>>>>>

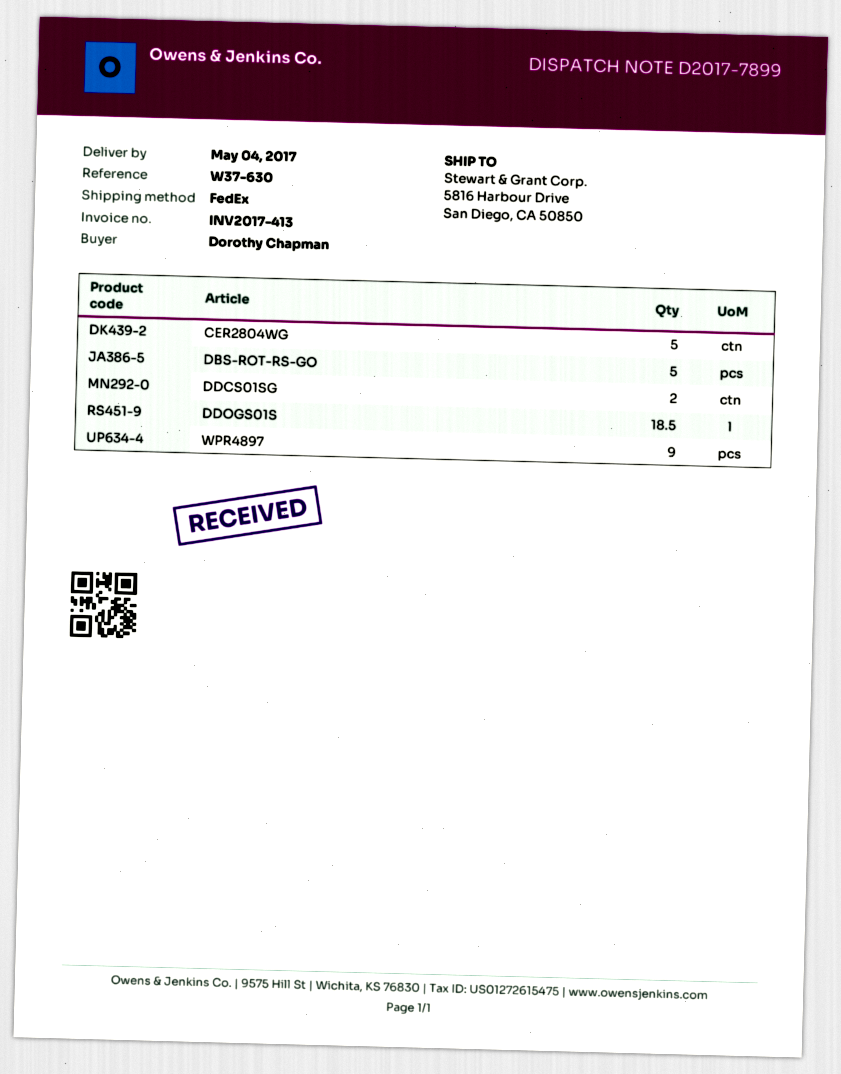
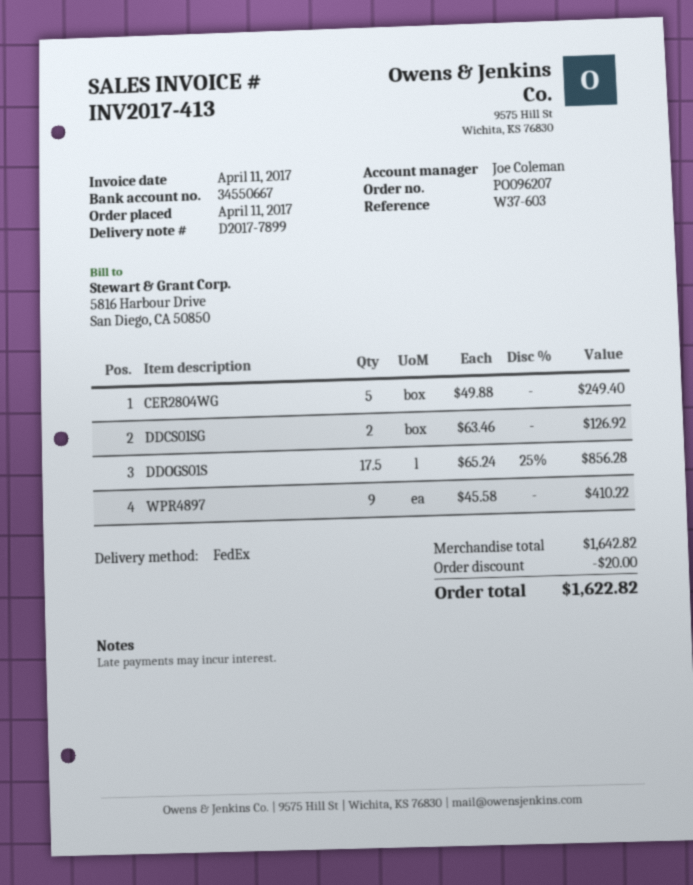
reference: W37-630 -> W37-603
DBS-ROT-RS-GO: 5 -> none
DDOGS01S: 18.5 -> 17.5

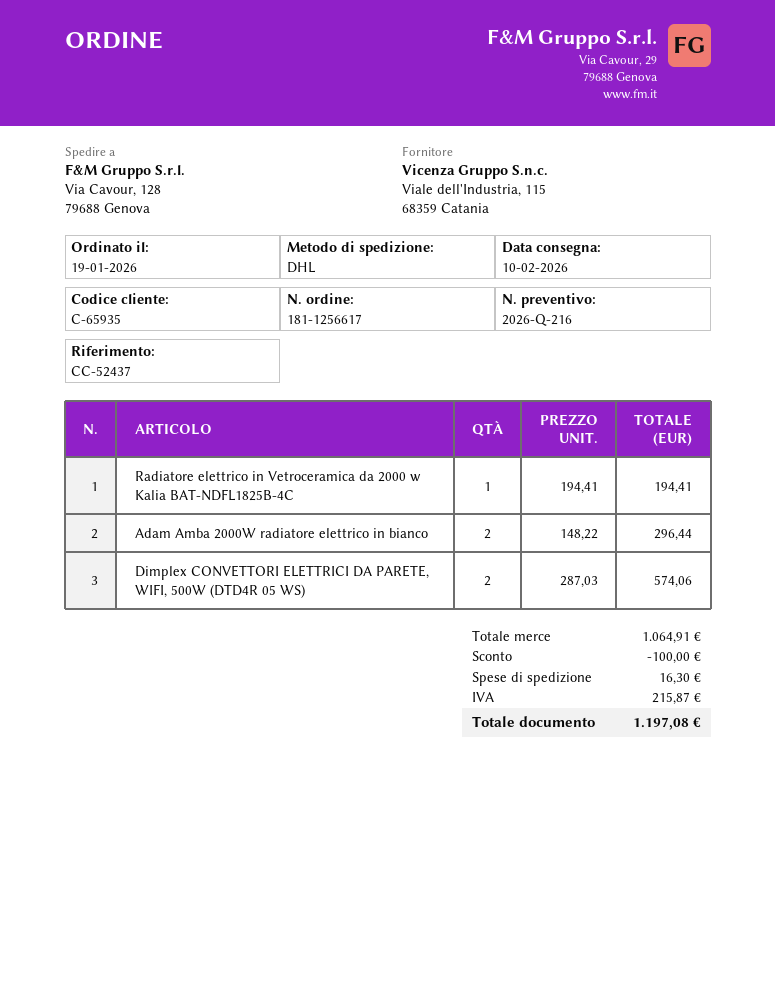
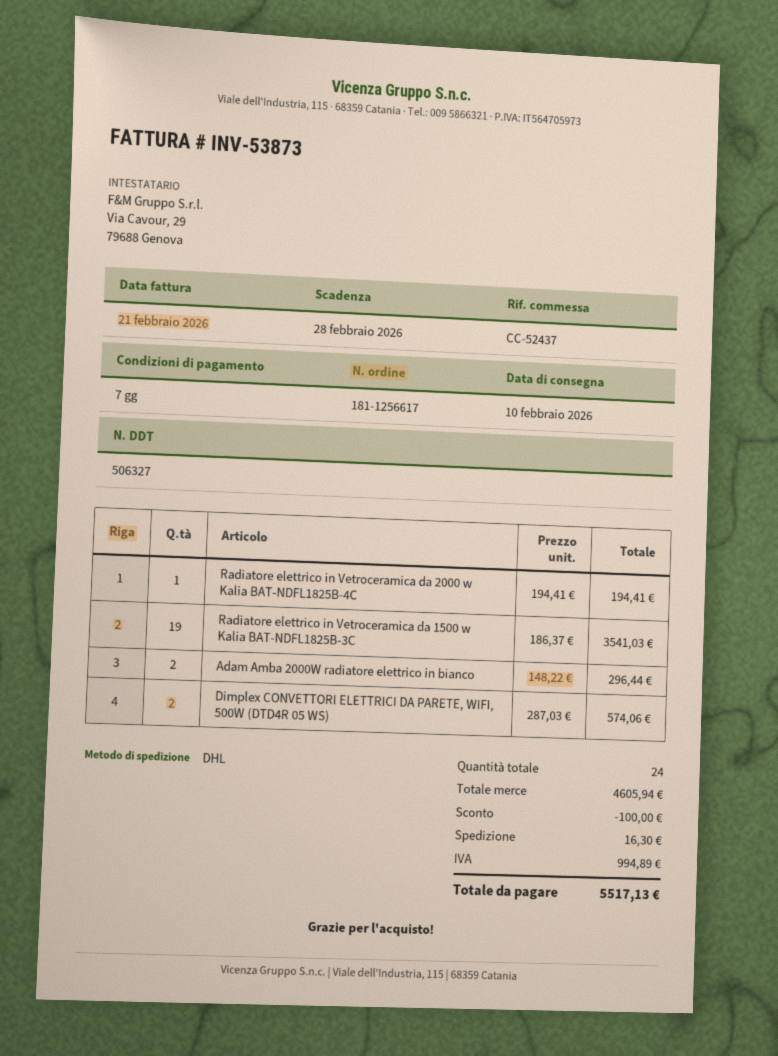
Radiatore elettrico in Vetroceramica da 1500 w Kalia BAT-NDFL1825B-3C: none -> 19 x 186.37 = 3541.03
subtotal: 1064.91 -> 4605.94
tax: 215.87 -> 994.89
total: 1197.08 -> 5517.13

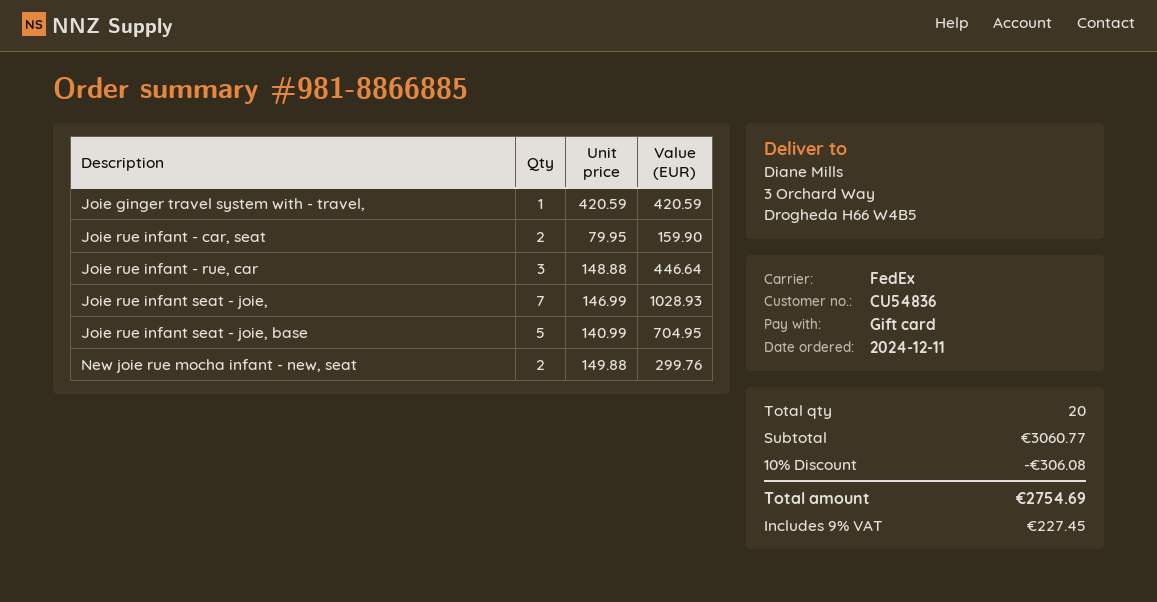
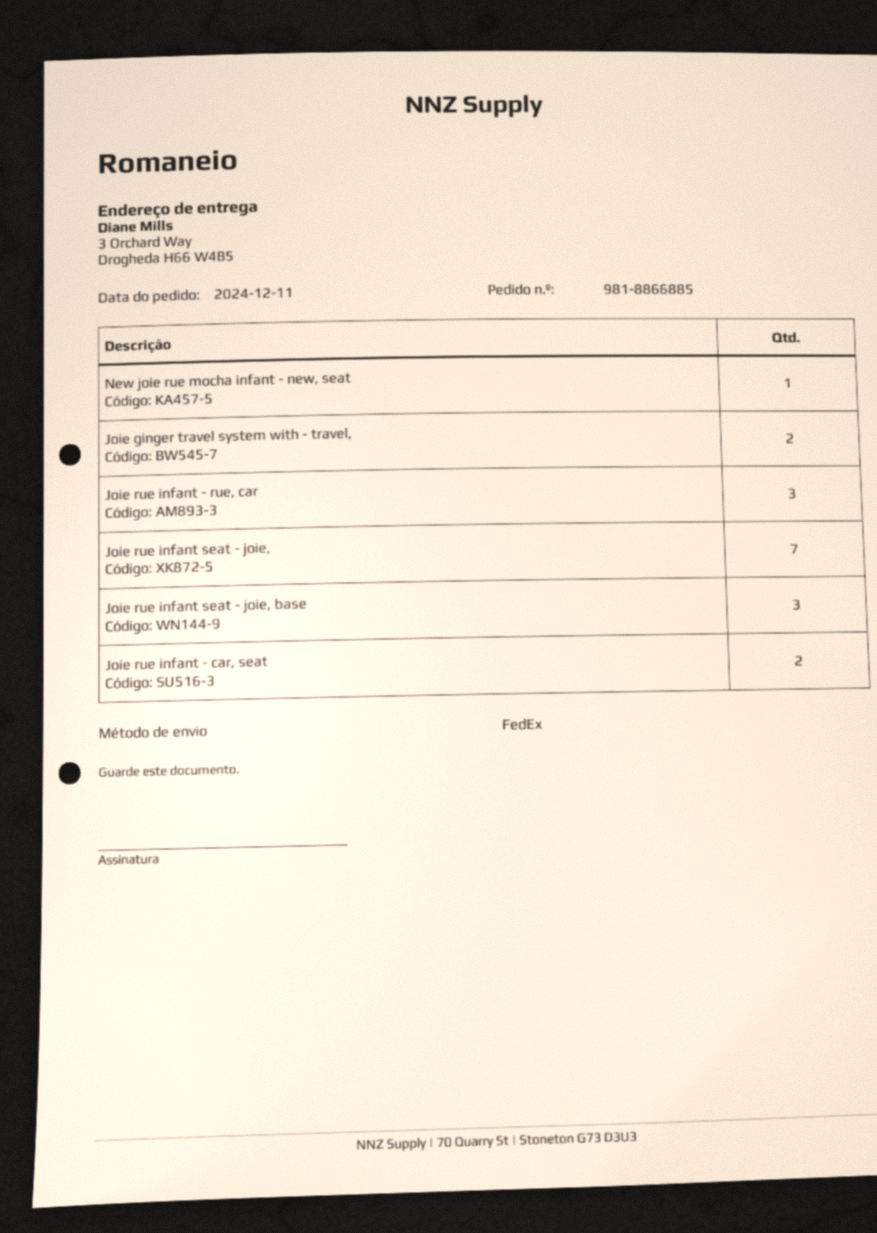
Joie ginger travel system with - travel,: 1 -> 2
Joie rue infant seat - joie, base: 5 -> 3
New joie rue mocha infant - new, seat: 2 -> 1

<<<<<

# [Work to be completed]
Print the whole listing again exactly, please. No pictures.

# [Result of this exercise]
reference: W37-630 -> W37-603
DBS-ROT-RS-GO: 5 -> none
DDOGS01S: 18.5 -> 17.5

Radiatore elettrico in Vetroceramica da 1500 w Kalia BAT-NDFL1825B-3C: none -> 19 x 186.37 = 3541.03
subtotal: 1064.91 -> 4605.94
tax: 215.87 -> 994.89
total: 1197.08 -> 5517.13

Joie ginger travel system with - travel,: 1 -> 2
Joie rue infant seat - joie, base: 5 -> 3
New joie rue mocha infant - new, seat: 2 -> 1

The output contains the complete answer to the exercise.